# Metal stacking stand - floor based and low profile



## joco-nz (May 20, 2017)

In an effort to control the disaster of lose metal stock in the garage which is a significant impediment to getting the wife's car back in the garage I came up with an idea to stack the metal on some floor based racks that were low profile, stable and reasonably simple to make.  I'm not sure how well these will work out but if you don't try stuff you don't learn.

Pic #1:  screenshot from Fusion 360 of the concept.




Pic #2:  one stand basically done other than some caps to close off the end of tube and the second started



Pic #3: drawings to viewing on this side without having to grab the pdf.  You will notice from this and the pdf the Fusion doesn't do frames as nicely as Inventor so as long as you ignore the box section going into the vertical part it should all make sense.  The dimension are not hard and fast and I tweaked some of the part locations as I was welding stuff up to be more to my liking.

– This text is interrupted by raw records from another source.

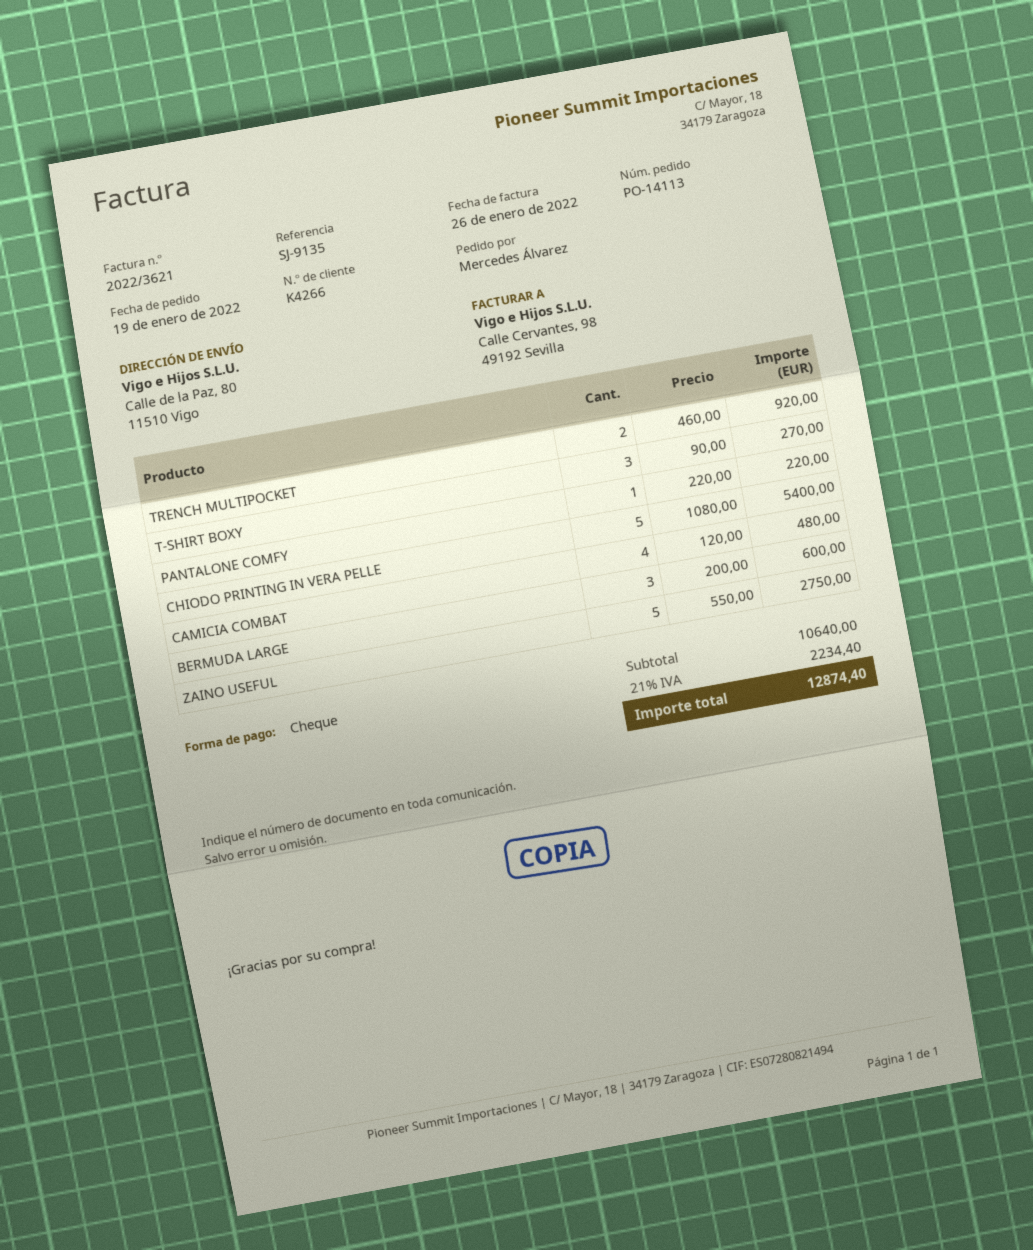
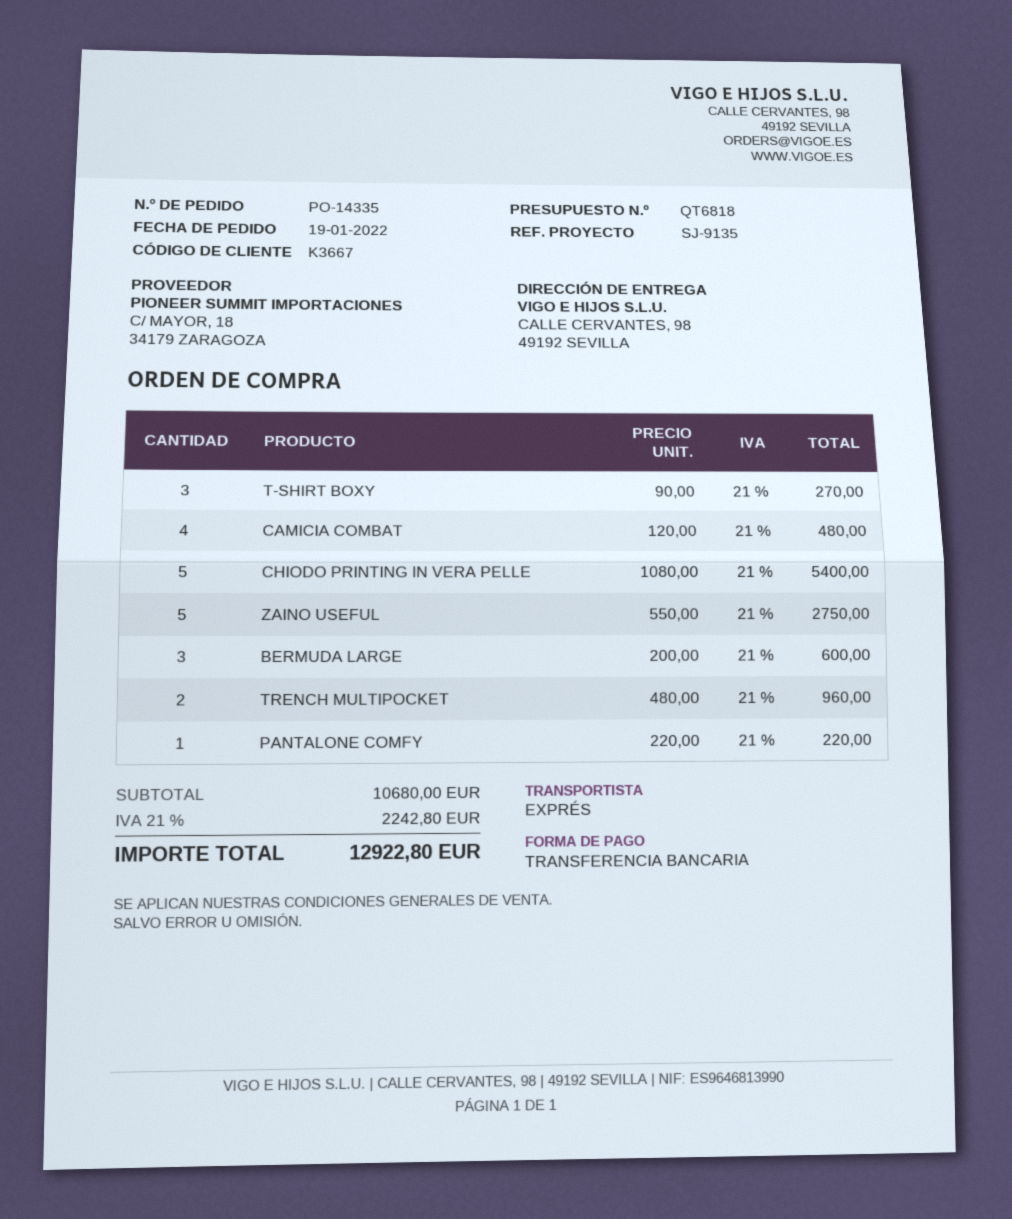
order number: PO-14113 -> PO-14335
customer number: K4266 -> K3667
payment method: cheque -> bank transfer
ship to: Calle de la Paz, 80, 11510 Vigo -> CALLE CERVANTES, 98, 49192 SEVILLA
TRENCH MULTIPOCKET: 2 x 460.00 = 920.00 -> 2 x 480.00 = 960.00
subtotal: 10640.00 -> 10680.00
tax: 21% = 2234.40 -> 21% = 2242.80
total: 12874.40 -> 12922.80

Pic #4:  the pdf file of the drawings.
View attachment Stand-Treestyle Drawing v10.pdf


Cheers,
James.


----------



## joco-nz (May 20, 2017)

Did some more welding this evening in the garage even though its only about 4C in there and finished up the main construction of the second stand.  Now I just need to put some end caps on the SHS.


----------



## joco-nz (May 20, 2017)

A good morning this morning.  More TIG practice putting the end caps on. More tungsten grinding as well.  I'm now at the point I can regrind to a nice point in about 15 seconds tops.  Now if my welds could only be that good.

Anyway ... here is a pic of the cleaned up steel pile in the garage. You can see from previous pics the mess in the background well now its all nice and tidy and these racks are working a treat.  I'm going to try and scrounge enough steel to make another to give some better mid span support and to make it easier to hold shorter stock.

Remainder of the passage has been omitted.